Emissões globais de gás carbônico devem aumentar 1,1% em 2025
No ritmo atual, iremos ultrapassar o limite do Acordo de Paris em quatro anos, segundo um novo relatório.
O mundo deve emitir 38,1 bilhões de toneladas de CO2 em 2025. A projeção é de pesquisadores do Global Carbon Project, da Universidade de Exeter, na Inglaterra. O documento Global Carbon Budget 2025 foi apresentado na última quinta-feira (13) durante a COP30, em Belém. Essa é a 20º edição do relatório, que contou com a contribuição de 130 cientistas.
As emissões de carbono vindas da queima de combustíveis fósseis devem aumentar 1,1% em comparação com o ano passado. Esse é o mesmo aumento que 2024 teve em relação a 2023.
Os cientistas estabelecem uma quantidade de CO2 que podemos emitir na atmosfera se quisermos manter o aquecimento do planeta em até 1,5ºC, limite estabelecido no Acordo de Paris em 2015. O “saldo” disponível é 170 bilhões de toneladas de CO2, quantidade que provavelmente atingiremos até 2030.
Pensa só: se nós emitimos 38 bilhões em 2025, resta pouco mais de quatro anos para batermos os 170 bilhões, se continuarmos em um ritmo semelhante. Isso é o que falta para entrarmos no “vermelho”. Segundo os pesquisadores, esse saldo está praticamente esgotado.
O relatório divide o saldo de carbono em dois tipos: advindos da queima de combustíveis fósseis ou de mudanças no uso da terra. A vegetação, vale lembrar, captura o dióxido de carbono da atmosfera. O desmatamento elimina essas fontes de absorção e armazenamento de carbono, contribuindo para o aumento da concentração de CO2. O fitoplâncton dos oceanos também são responsáveis por boa parte da captura de carbono.

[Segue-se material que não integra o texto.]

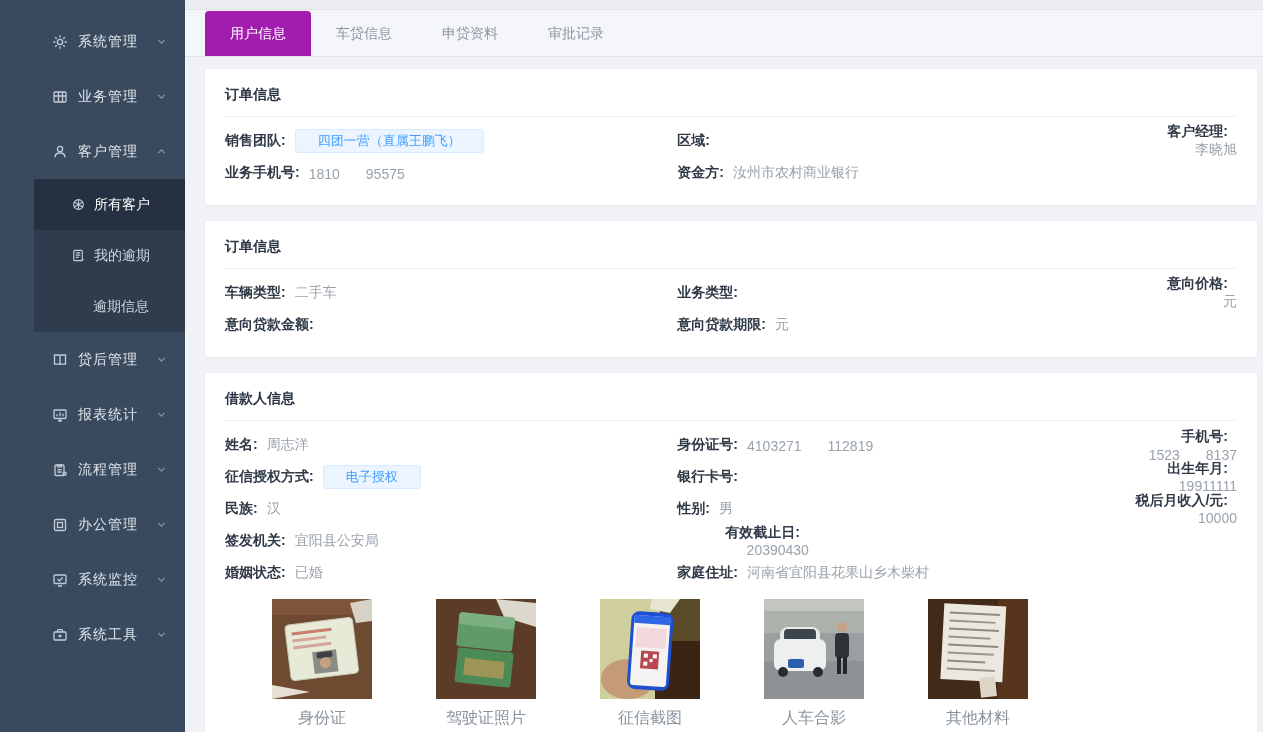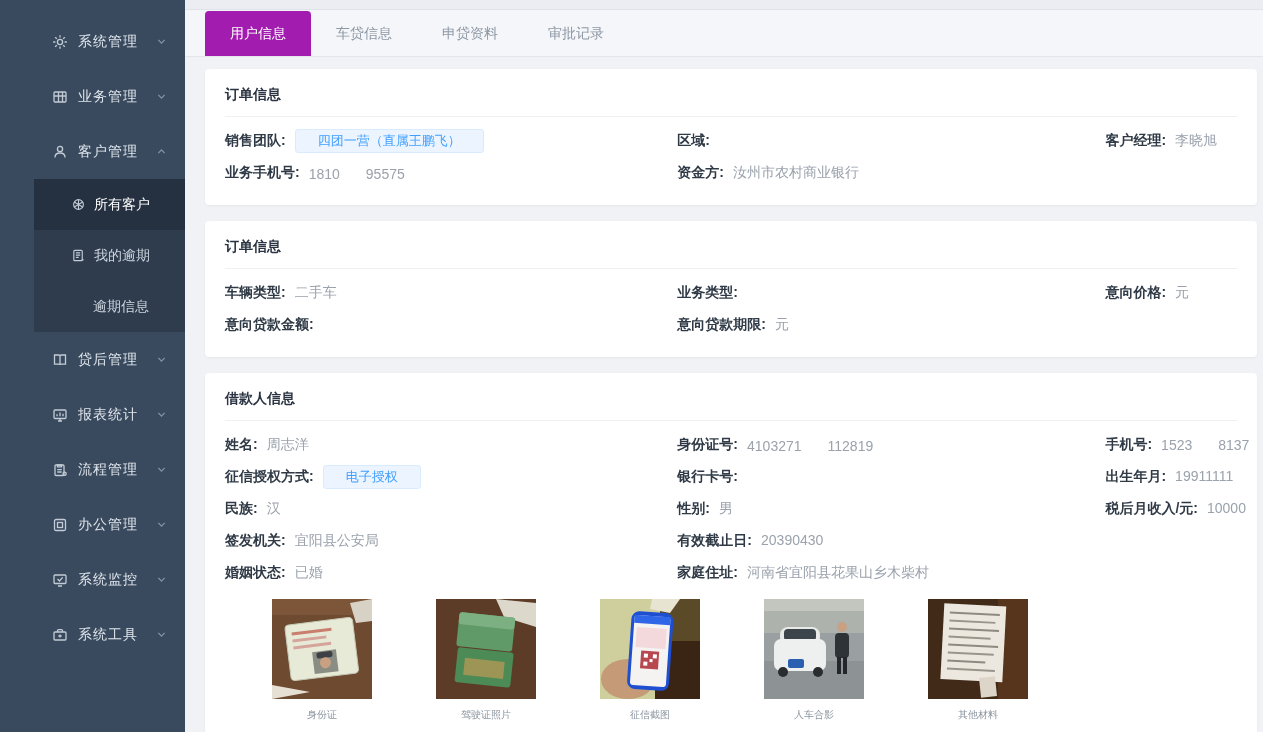--- a/index.html
+++ b/index.html
@@ -30,31 +30,31 @@
   .tab.active { background:#a21caf; color:#ffffff;margin-top:24px; }
 
   .content { flex:1; padding:12px 6px 0 20px; overflow:hidden; }
   .card { background:#ffffff; border-radius:4px; box-shadow:0 1px 3px rgba(0,0,0,.05);
     padding:17px 20px 16px 20px; margin-bottom:16px; }
   .card-title { font-weight:bold; color:#2b3442; font-size:14px; padding-bottom:12px;
     border-bottom:1px solid #eef0f4; margin-bottom:8px; }
   .frow { display:flex; align-items:center; height:32px; }
   .c1 { width:44.7%; min-width:0; display:flex; align-items:center; }
   .c2 { width:42.3%; min-width:0; display:flex; align-items:center; }
-  .c3 { width:13%;  display:flex; align-items:flex-start; white-space:nowrap; }
+  .c3 { width:13%;  display:flex; align-items:flex-end; white-space:nowrap;flex-direction:column; }
   .lbl { font-weight:bold; color:#2f3a46; margin-right:9px; white-space:nowrap; }
   .val { color:#9aa2ac; white-space:nowrap; }
   .censor { display:inline-block; width:26px; height:14px; }
   .tag { display:inline-block; padding:4px 22px; background:#ecf5ff; border:1px solid #d9ecff;
     border-radius:3px; color:#409eff; font-size:13px; line-height:1.1; }
 
   .photos { display:flex; gap:64px; margin:10px 0 0 47px; }
   .photo-wrap { width:100px; text-align:center; }
   .photo { width:100px; height:100px; display:block; cursor:pointer; }
-  .caption { margin-top:9px; font-size:10px; color:#8a949e; }
+  .caption { margin-top:9px; font-size:16px; color:#8a949e; }
 </style>
 </head>
 <body>
 
 <div class="app">
 
   <div class="sidebar">
 
     <div class="sitem">
       <svg class="ic" viewBox="0 0 16 16">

Metade do dióxido de carbono emitido pela humanidade fica na atmosfera, sendo motores das mudanças climáticas. A outra metade vai para “ralos naturais”, que podem ser a vegetação terrestre ou a biodiversidade marinha.
Apenas três países são responsáveis por metade das emissões globais de dióxido de carbono: China (que contribui para 32% das emissões globais), Estados Unidos (13%) e Índia (8%). Todos apresentaram aumento das emissões em 2025, mas em taxas diferentes.
O país que mais aumentou as emissões são os Estados Unidos, com crescimento de 1,9%. Isso pode ser explicado pelo inverno rigoroso no início do ano, o que aumentou a demanda de gás para o aquecimento.
A Índia e China cresceram em taxas mais modestas, de 1,4% e 0,4%, respectivamente. Ambos estão abaixo do crescimento da última década. A tendência pode ser explicada pelo aumento de energias renováveis, especialmente a solar, nos dois países.
Já o Japão contribui para 2,5% das emissões globais. Diferente dos outros países, ele deve diminuir suas emissões em 2,2% em 2025. A tendência pode ser explicada por três fatores: reativação de usinas de energia nuclear, expansão da energia solar e crescimento lento da economia.
Os pesquisadores destacam que as emissões por combustíveis fósseis continuam crescendo, mas em um menor ritmo em comparação à década anterior. Entre 2015 e 2025, o aumento das emissões foi em média de 0,8% ao ano, em comparação a 2% entre 2005 e 2015.
Já as emissões por mudança do uso da terra diminuíram em 2025. Essa fonte emitiu 4,1 bilhões de toneladas de CO2 este ano, em comparação a 5 milhões de toneladas anuais na última década. “Houve um auge nos anos 1990, e desde então há uma tendência de diminuição das emissões”, diz Thaís Rosan, da Universidade de Exeter, em comunicado à imprensa.
Por fim, o relatório apresenta um balanço entre fontes (emissões de CO2) e ralos (absorção de CO2). Ele veio acompanhado de uma nova pesquisa no periódico Nature, que examina o impacto das mudanças climáticas nos ralos naturais de CO2. O estudo conclui que 8% do aumento na concentração de CO2 na atmosfera desde 1960 se deve ao enfraquecimento na capacidade de absorção dos ralos naturais.